Zalgorithm

Save HTML fragments associated with embeddings to an SQLite database

I’m running a local application that breaks this site’s HTML files into HTML fragments based on the file’s heading structure, then generates vector embeddings for each HTML fragment. The vector embeddings are saved to a Chroma database . The HTML headings and fragments are also saved to the database as metadata. Note that multiple embedding vectors can be generated for a single section of HTML, so HTML fragments and headings can be associated with multiple embeddings.

HTML fragments have multiple possible uses on the site

The initial goal for generating the HTML fragments along with the embeddings was to display the fragments as results on the search page.

Reading Ted Nelson’s book Literary Machines has me thinking about other possible uses for the fragments. I don’t have Ted Nelson’s level of discipline in terms of application design. I just want to get the HTML fragments and headings into a database other than the Chroma db so that I can fool around with them.

The blog’s source of truth

My approach to the blog is local first . Its ultimate source of truth is a directory of markdown files (~/zalgorithm/content/). Its secondary source of truth is the directory of HTML pages that are built from the markdown files during the Hugo build process. (Related: notes / How the Hugo build process processes footnotes .)
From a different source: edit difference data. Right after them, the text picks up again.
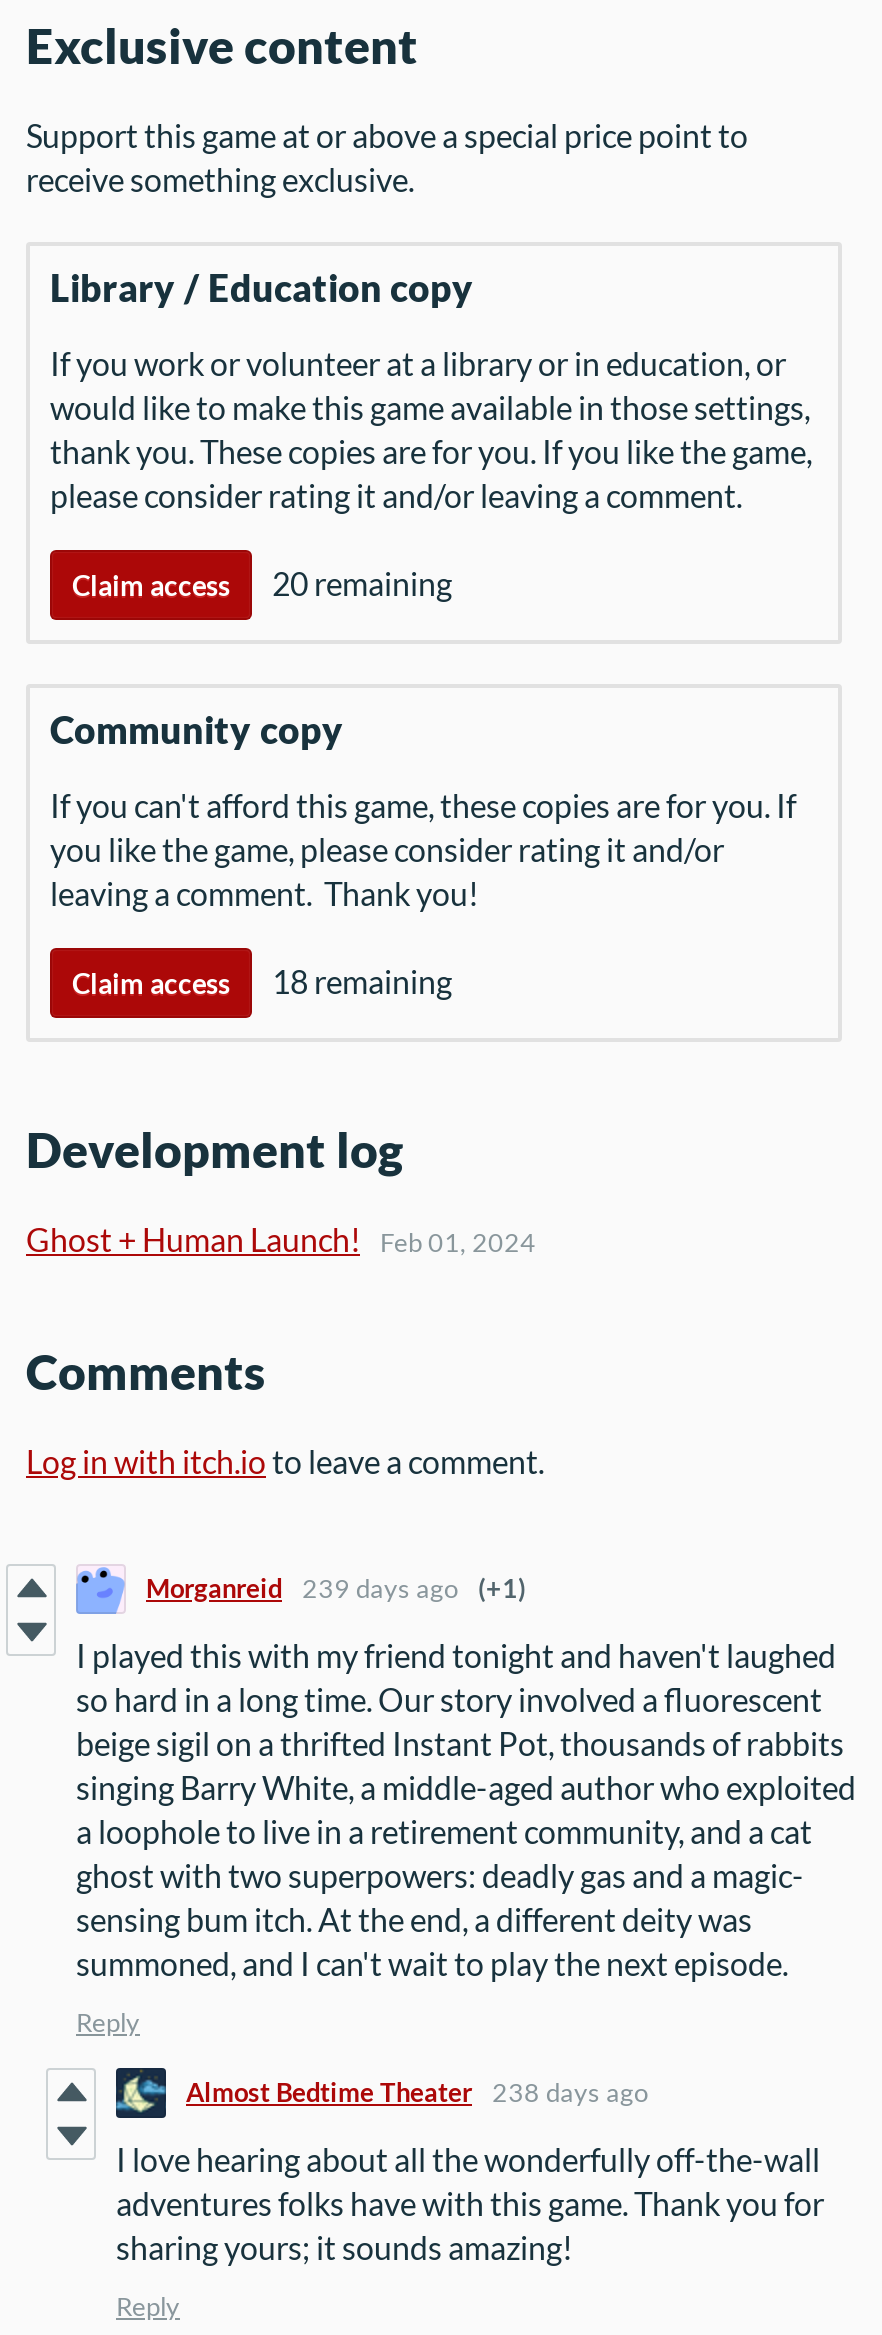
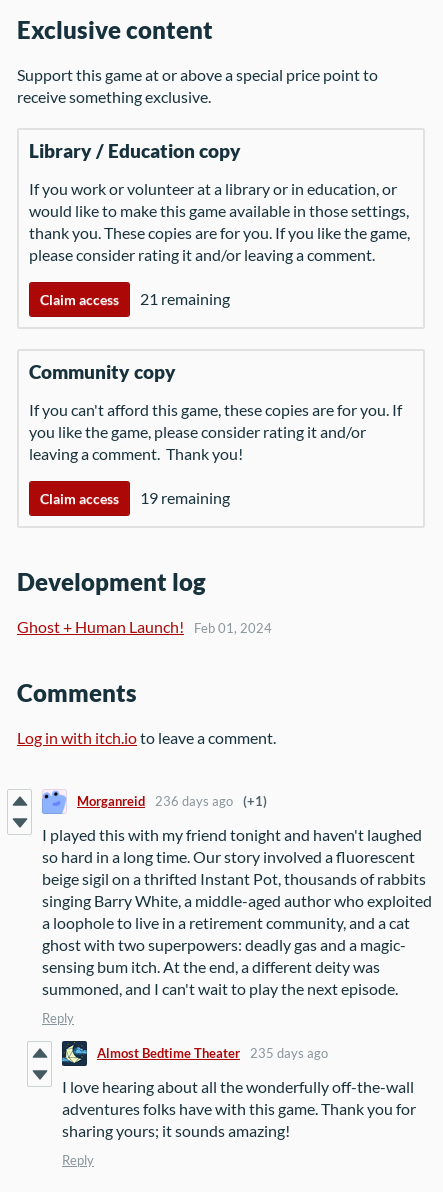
- Claim access 20 remaining
+ Claim access 21 remaining

- Claim access 18 remaining
+ Claim access 19 remaining

- Morganreid 239 days ago (+1)
+ Morganreid 236 days ago (+1)

- Almost Bedtime Theater 238 days ago
+ Almost Bedtime Theater 235 days ago
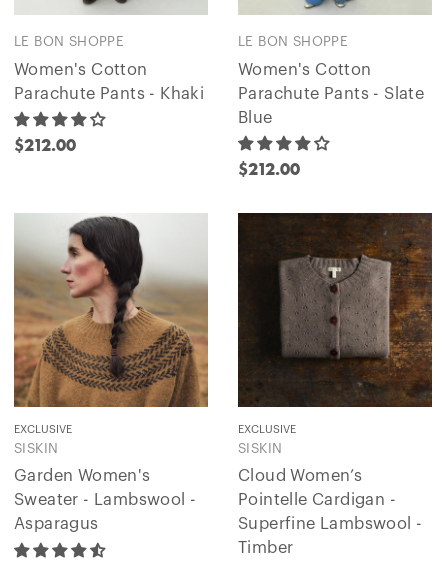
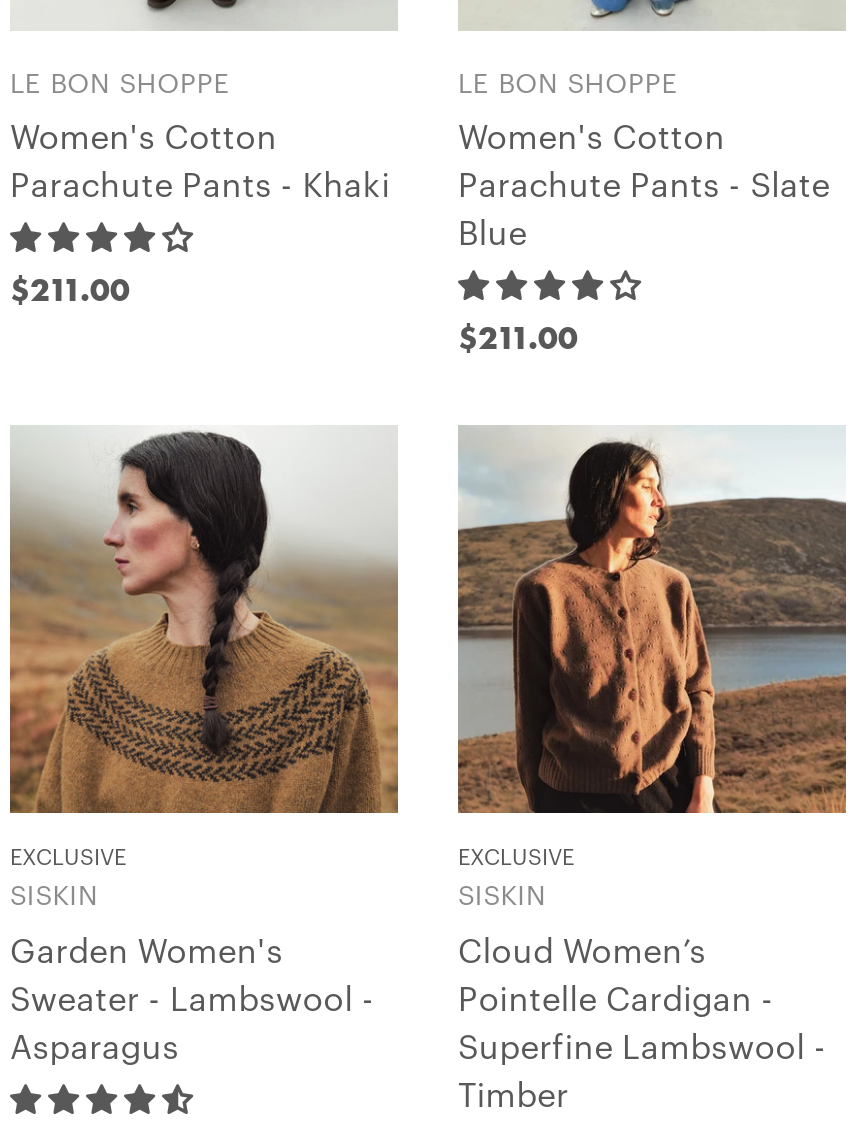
- $212.00
+ $211.00

- $212.00
+ $211.00

- [image]
+ [image]
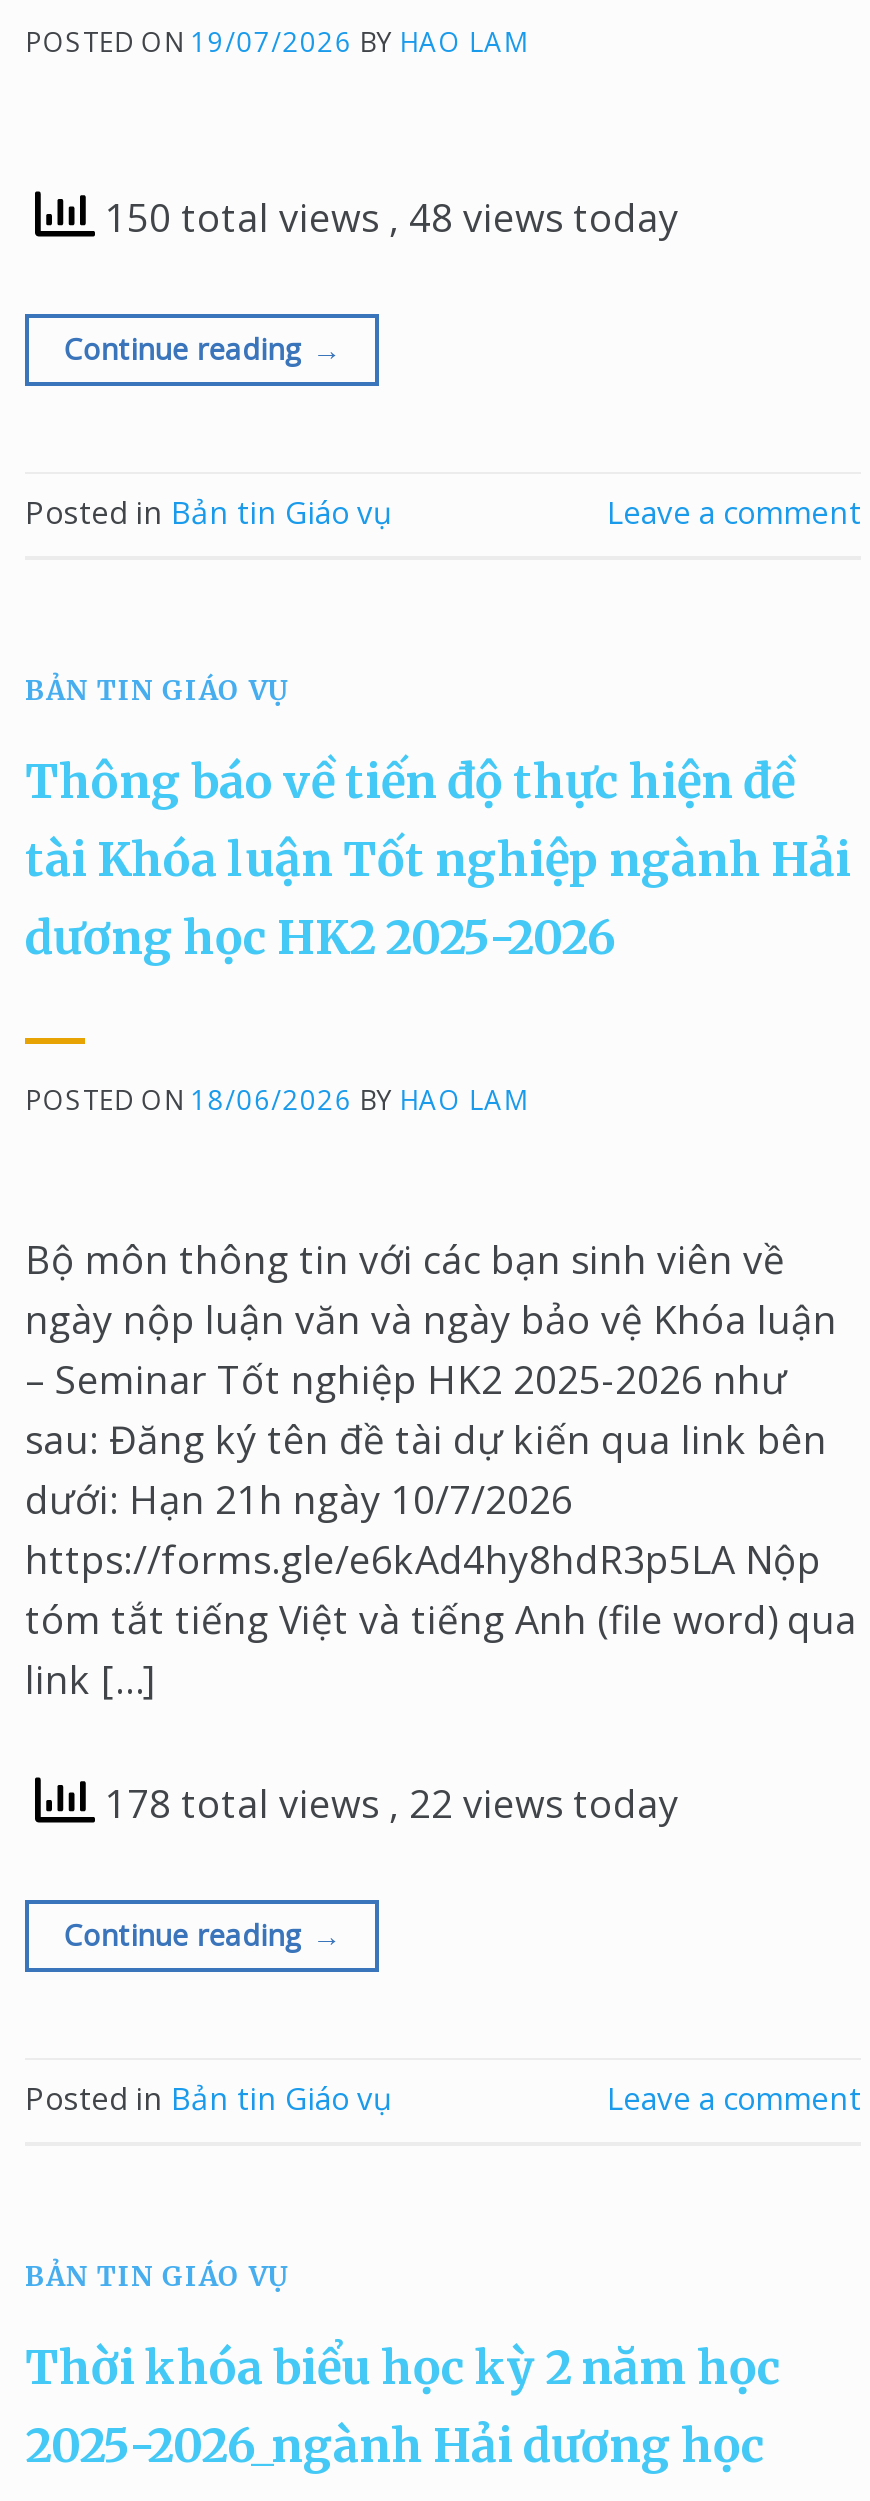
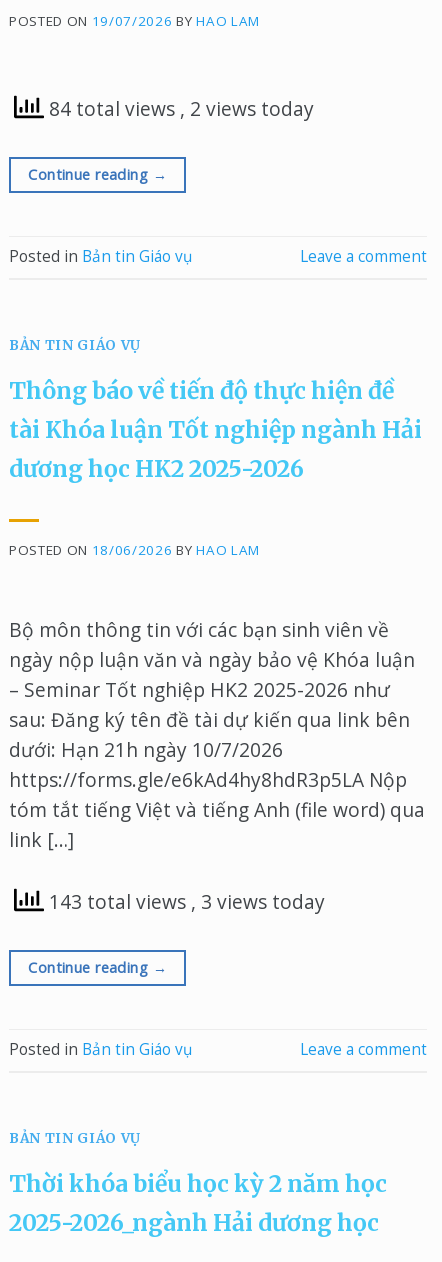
- 150 total views, 48 views today
+ 84 total views, 2 views today

- 178 total views, 22 views today
+ 143 total views, 3 views today
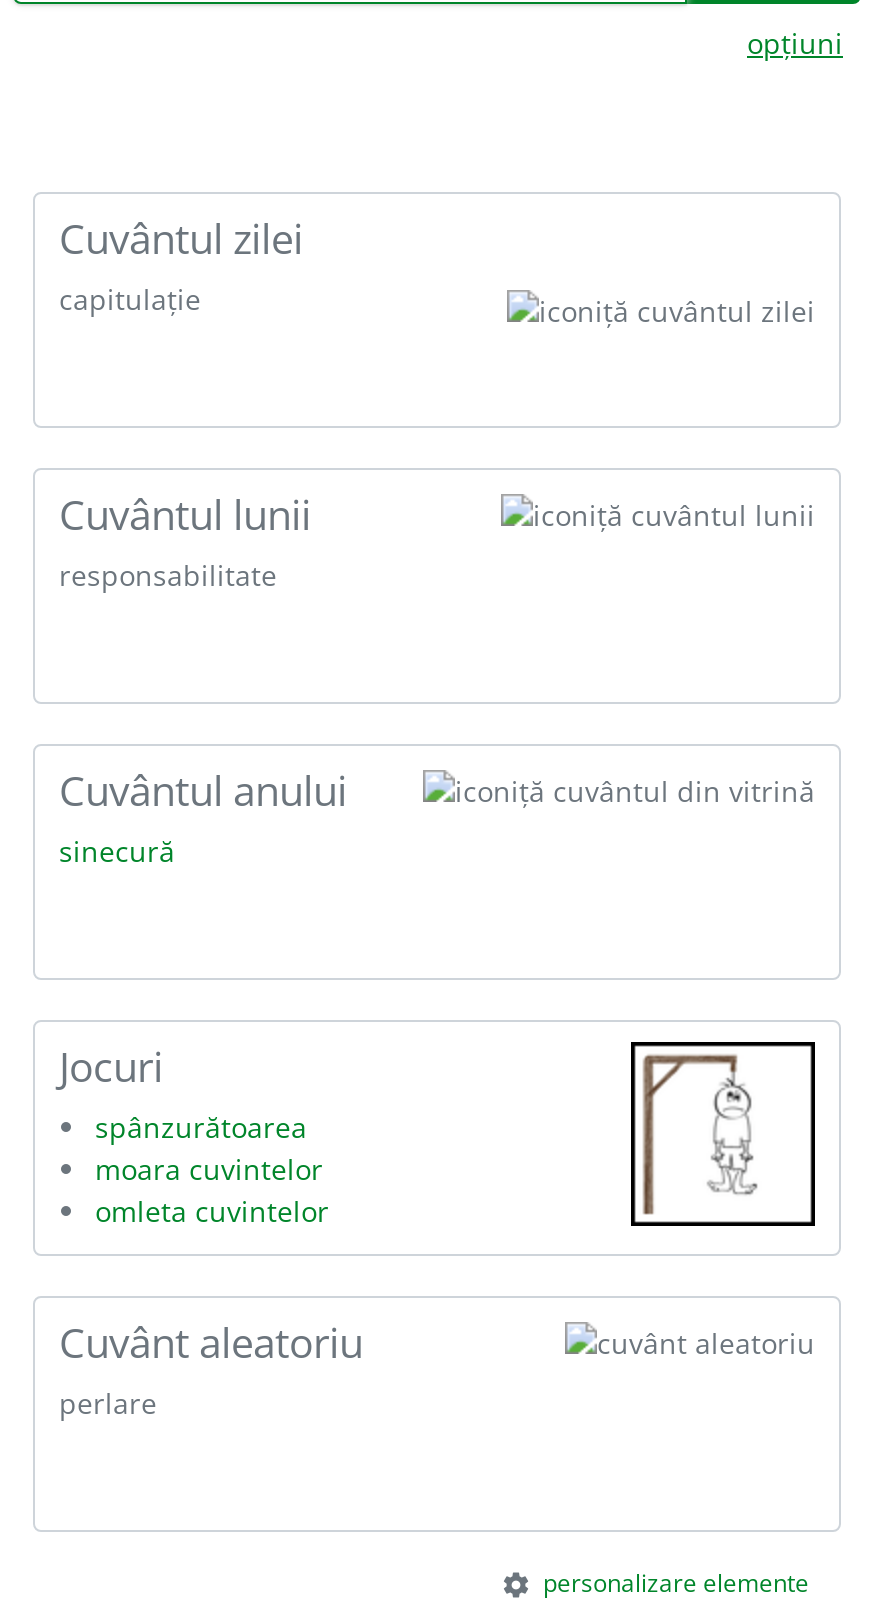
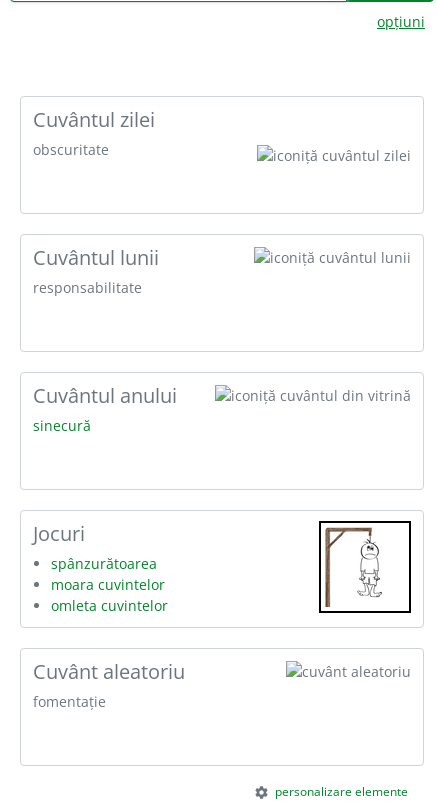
- capitulație
+ obscuritate

- perlare
+ fomentație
Using a file system instead of a database as the source of truth adds some complexity and risk of errors when attempting to sync files with one or more databases.

The best approach I’ve come up with is to add an “id” field to each markdown file. This is done through the /archetypes/default.md file:

+++
date = "{{ .Date }}"
id = "{{ .File.UniqueID }}"
draft = true
title = "{{ replace .File.ContentBaseName "-" " " | title }}"
summary = """
"""
tags = []
+++

What needs to be associated?

With the markdown files as the source of truth, each markdown file’s “id” needs to be used to generate an embedding_id for each embedding, and a fragment_id for each HTML fragment.

embedding_ids allow for calling the Chroma collection.upsert method so that embeddings can be updated in the Chroma database. This is implemented now:

for index, text in enumerate(embeddings_text):
    embedding_id = f"{post_id}-{index}-{section_heading_slug}"
    # ...
    self.collection.upsert(
        ids=embedding_id, metadatas=metadatas, documents=text
    )

Currently HTML headings and fragments are saved as Chroma metadata, so there’s no issue associating HTML with search results:

    metadatas = {
        "page_title": page_heading,
        "section_heading": section_heading,
        "html_heading": html_heading,
        "html_fragment": html_fragment,
        "updated_at": file_mtime,
    }

But, as the HTML sections can be associated with multiple embedding, I can’t simply use the embedding_id as the index in a separate (SQLite) database.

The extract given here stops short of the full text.